> [Activity]: Where a line holds the word "營業收入", copy it from the records.

> [Exercise input]:

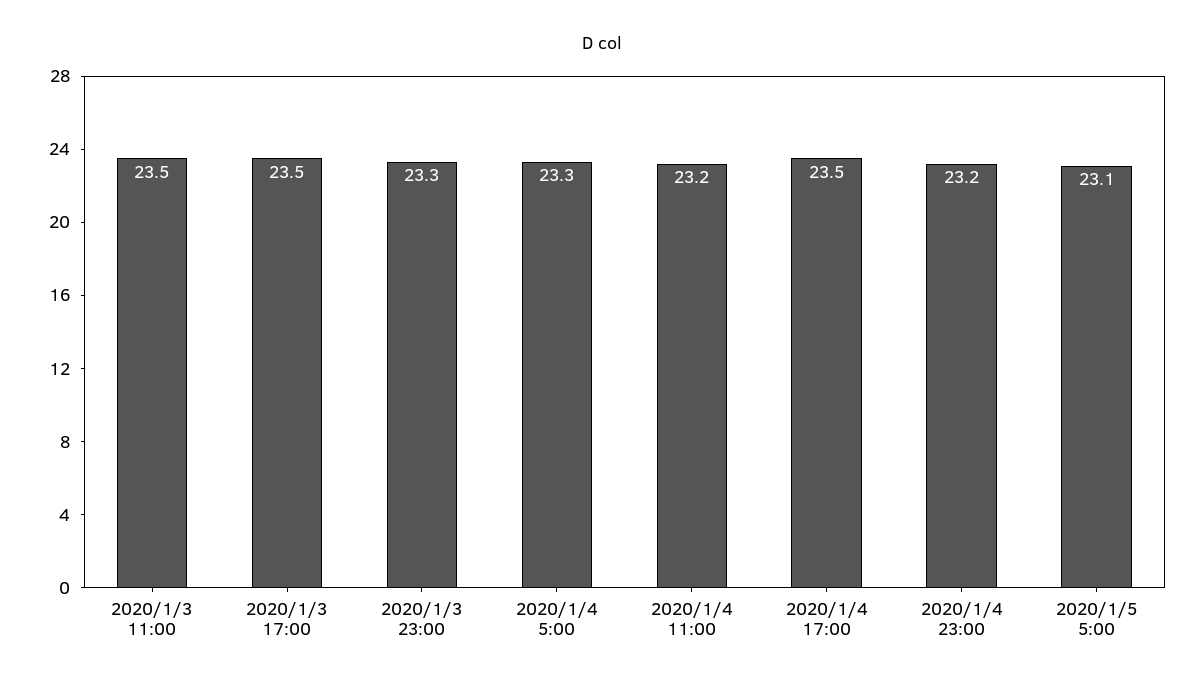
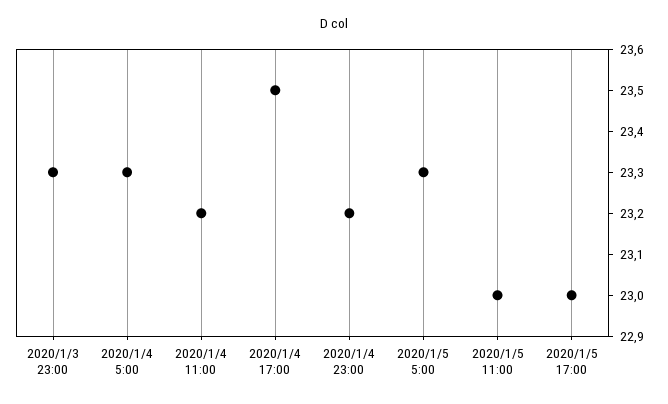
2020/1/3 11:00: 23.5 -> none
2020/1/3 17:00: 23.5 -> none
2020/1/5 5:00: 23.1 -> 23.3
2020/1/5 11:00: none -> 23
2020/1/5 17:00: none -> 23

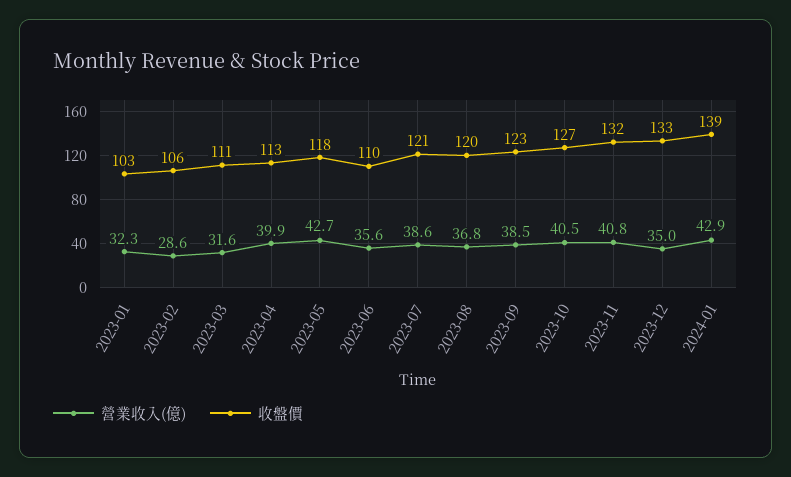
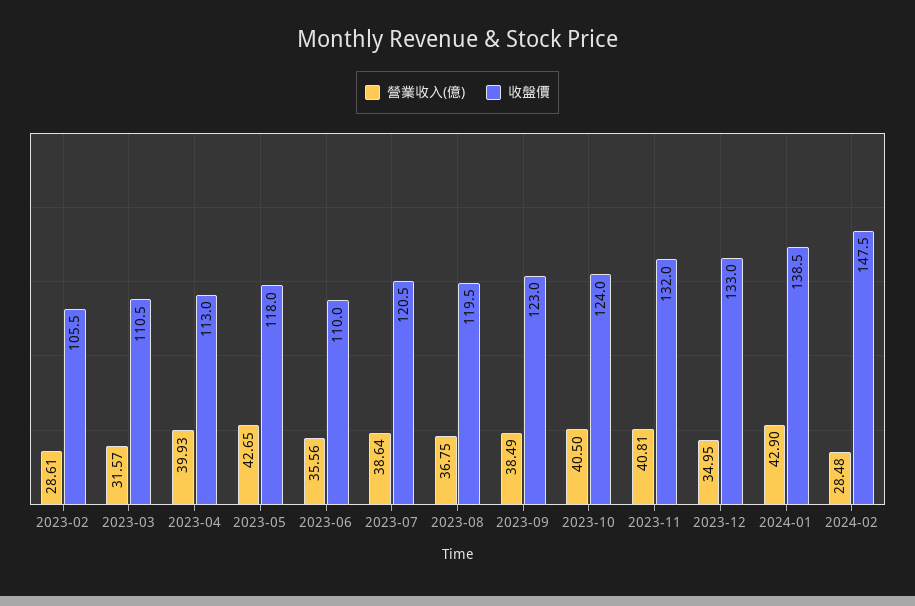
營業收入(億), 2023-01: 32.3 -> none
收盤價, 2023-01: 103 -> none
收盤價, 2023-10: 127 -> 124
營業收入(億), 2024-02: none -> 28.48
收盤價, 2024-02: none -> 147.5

...

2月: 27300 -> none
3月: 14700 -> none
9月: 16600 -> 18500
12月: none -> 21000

---

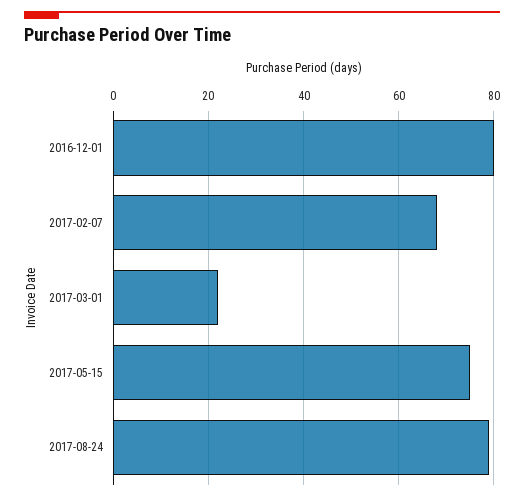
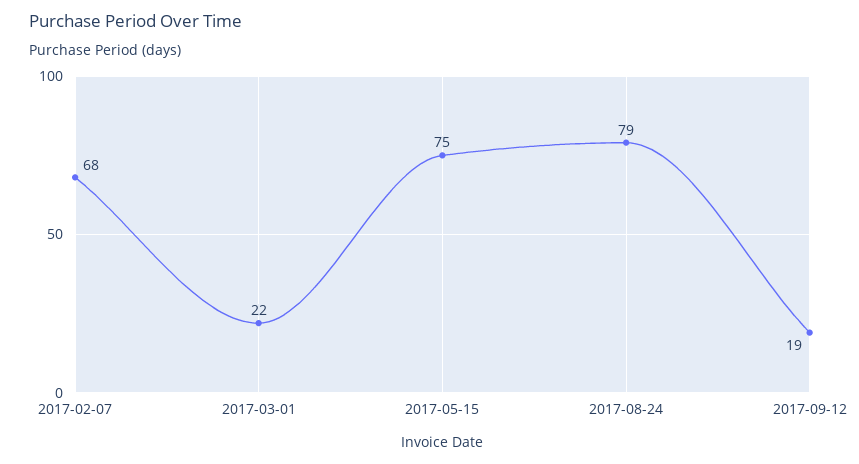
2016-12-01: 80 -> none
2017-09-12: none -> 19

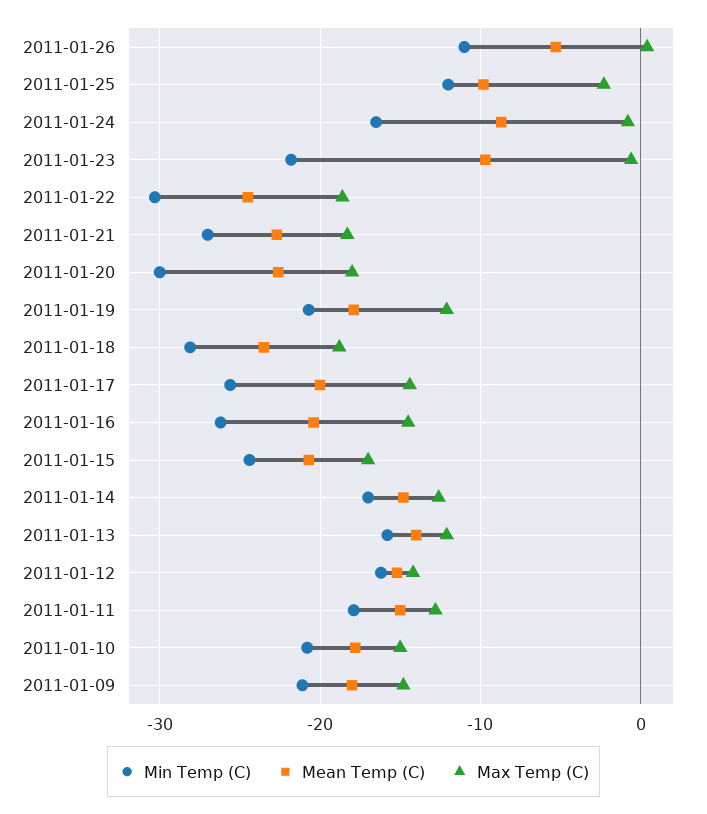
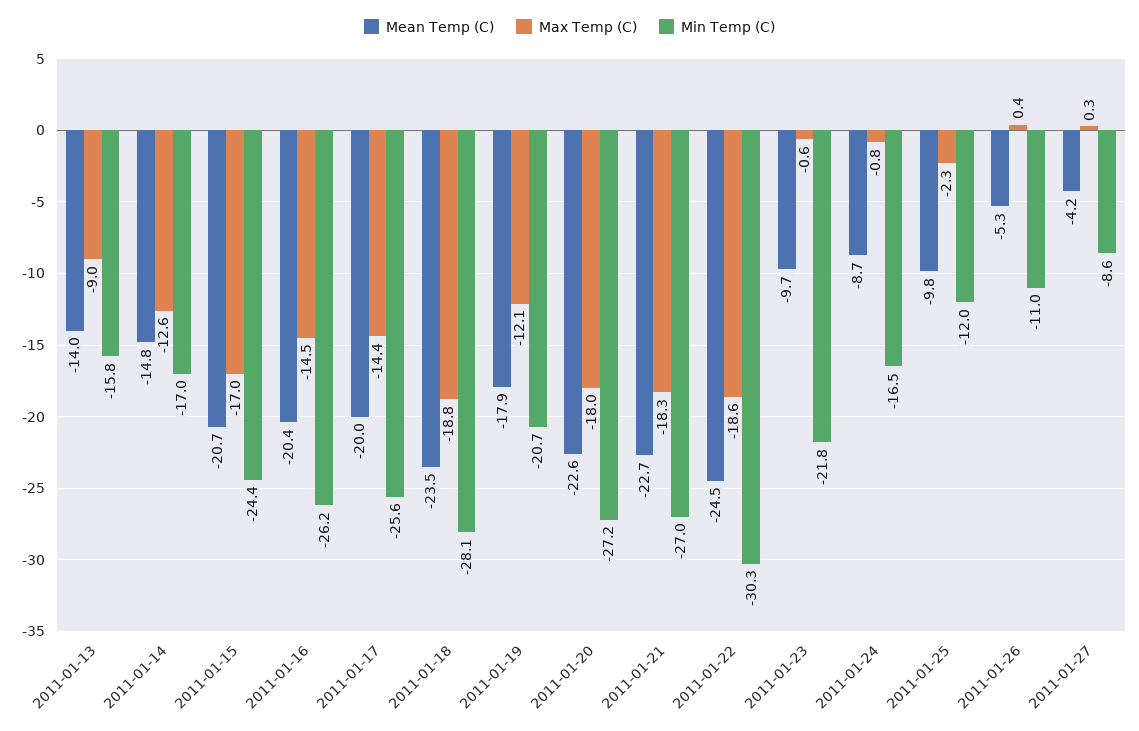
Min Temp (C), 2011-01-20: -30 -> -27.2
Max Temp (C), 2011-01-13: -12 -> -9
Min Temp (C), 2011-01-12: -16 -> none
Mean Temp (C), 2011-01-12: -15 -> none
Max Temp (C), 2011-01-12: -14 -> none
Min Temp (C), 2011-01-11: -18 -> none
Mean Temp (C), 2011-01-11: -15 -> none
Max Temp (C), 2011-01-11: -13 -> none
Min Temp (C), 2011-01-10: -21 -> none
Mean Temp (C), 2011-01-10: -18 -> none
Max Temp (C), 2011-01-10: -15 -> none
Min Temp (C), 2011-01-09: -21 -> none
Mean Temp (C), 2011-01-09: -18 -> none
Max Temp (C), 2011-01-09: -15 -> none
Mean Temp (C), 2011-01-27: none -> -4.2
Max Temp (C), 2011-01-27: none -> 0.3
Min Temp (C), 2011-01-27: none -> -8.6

> [Written response]:
營業收入(億), 2023-01: 32.3 -> none
營業收入(億), 2024-02: none -> 28.48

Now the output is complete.